About this task
Each entry below must be repeated exactly. Leave the pictures out of it.

(Change detection outputs)
-=-=-=-=-
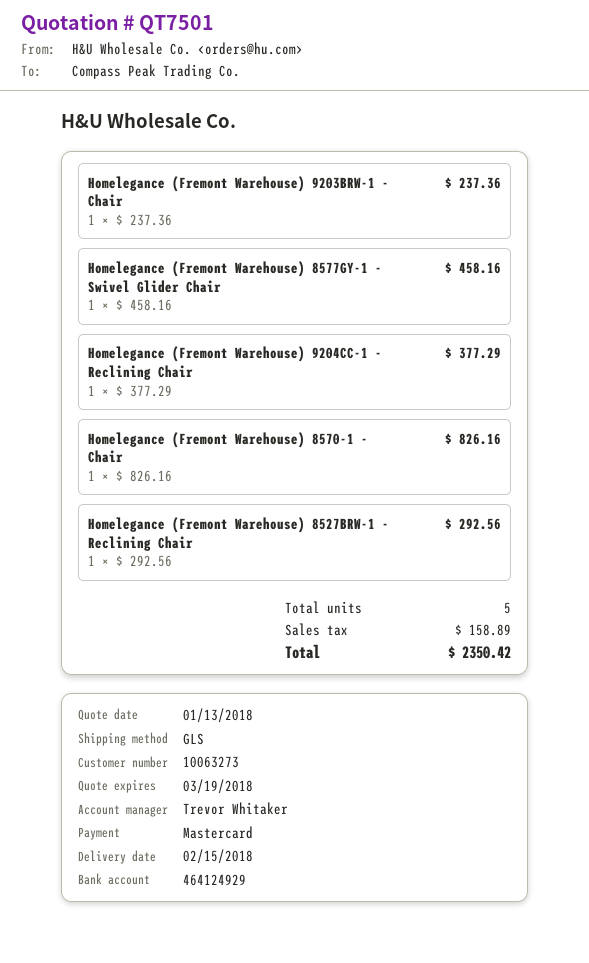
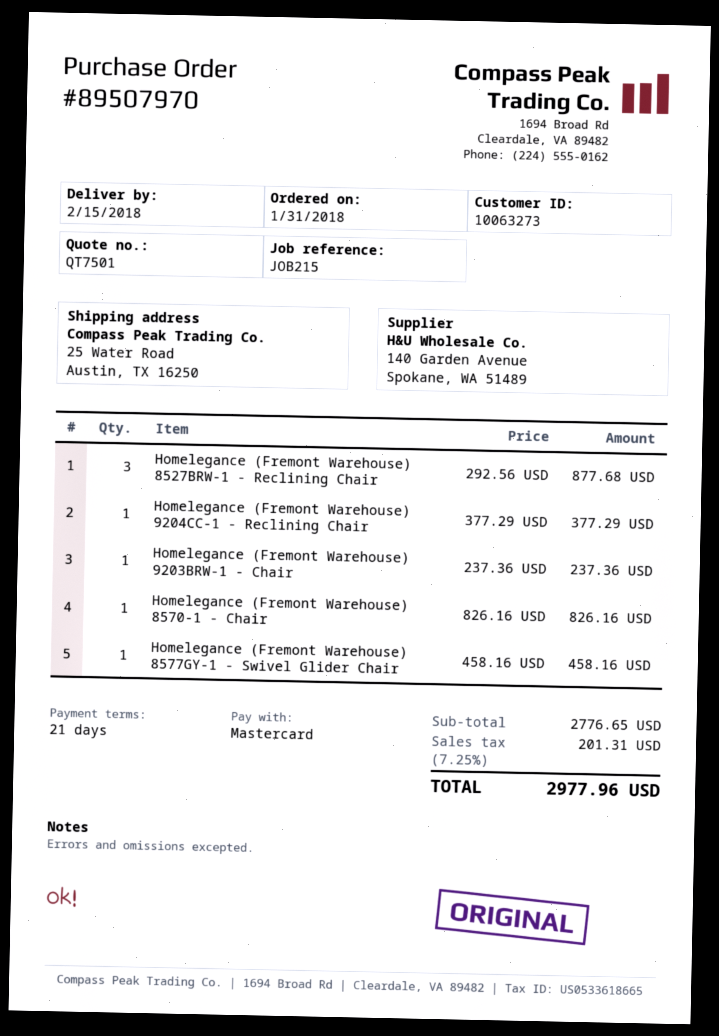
Homelegance (Fremont Warehouse) 8527BRW-1 - Reclining Chair: 1 x 292.56 = 292.56 -> 3 x 292.56 = 877.68
tax: 158.89 -> 201.31
total: 2350.42 -> 2977.96

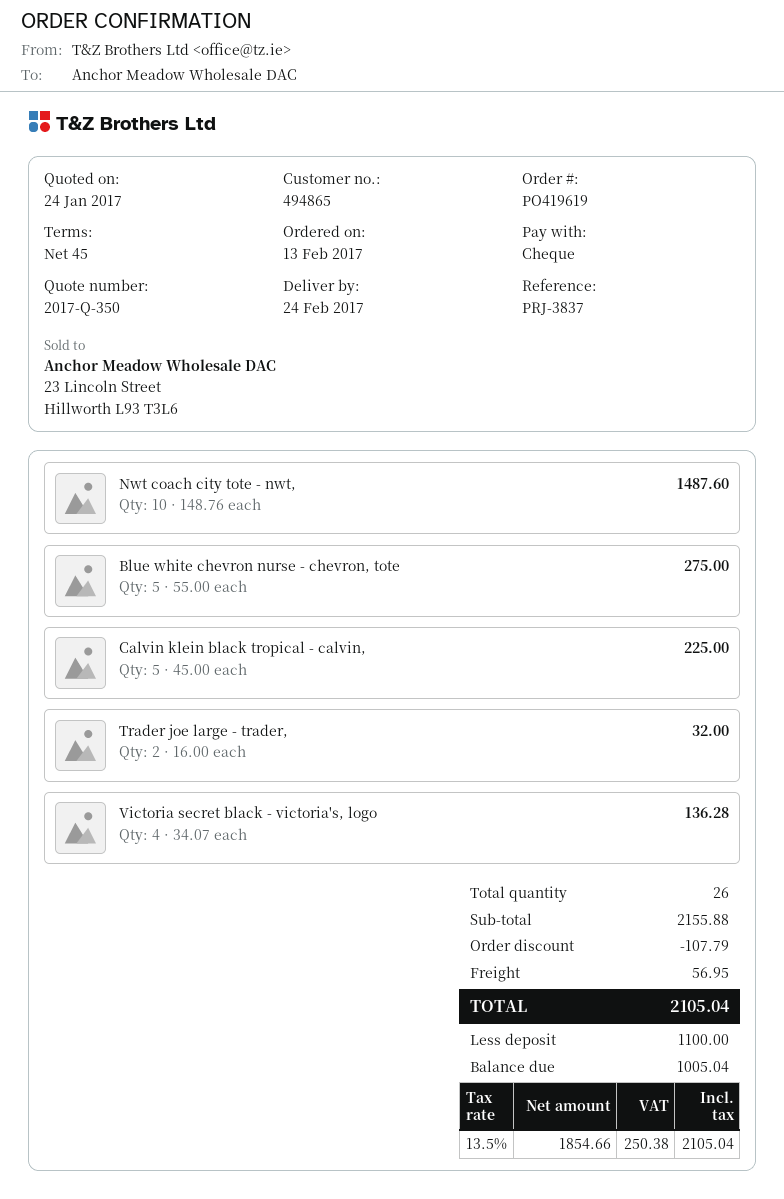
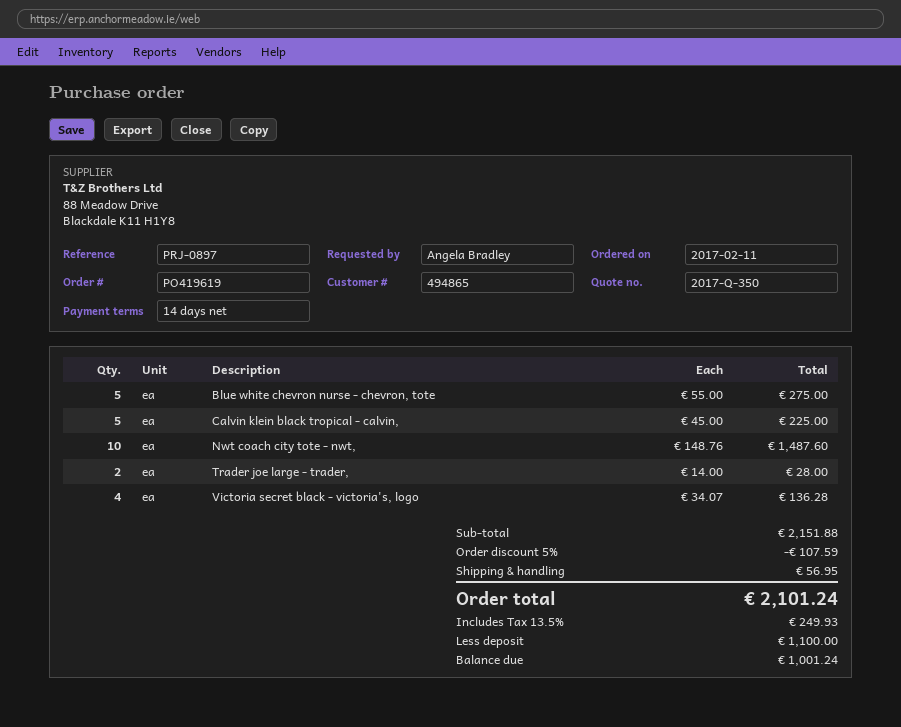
order date: 2017-02-13 -> 2017-02-11
payment terms: 45 days -> 14 days
reference: PRJ-3837 -> PRJ-0897
Trader joe large - trader,: 2 x 16.00 = 32.00 -> 2 x 14.00 = 28.00
subtotal: 2155.88 -> 2151.88
discount: 107.79 -> 107.59
tax: 13.5% = 250.38 -> 13.5% = 249.93
total: 2105.04 -> 2101.24
balance: 1005.04 -> 1001.24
-=-=-=-=-
Solution to the exercise
Homelegance (Fremont Warehouse) 8527BRW-1 - Reclining Chair: 1 x 292.56 = 292.56 -> 3 x 292.56 = 877.68
tax: 158.89 -> 201.31
total: 2350.42 -> 2977.96

order date: 2017-02-13 -> 2017-02-11
payment terms: 45 days -> 14 days
reference: PRJ-3837 -> PRJ-0897
Trader joe large - trader,: 2 x 16.00 = 32.00 -> 2 x 14.00 = 28.00
subtotal: 2155.88 -> 2151.88
discount: 107.79 -> 107.59
tax: 13.5% = 250.38 -> 13.5% = 249.93
total: 2105.04 -> 2101.24
balance: 1005.04 -> 1001.24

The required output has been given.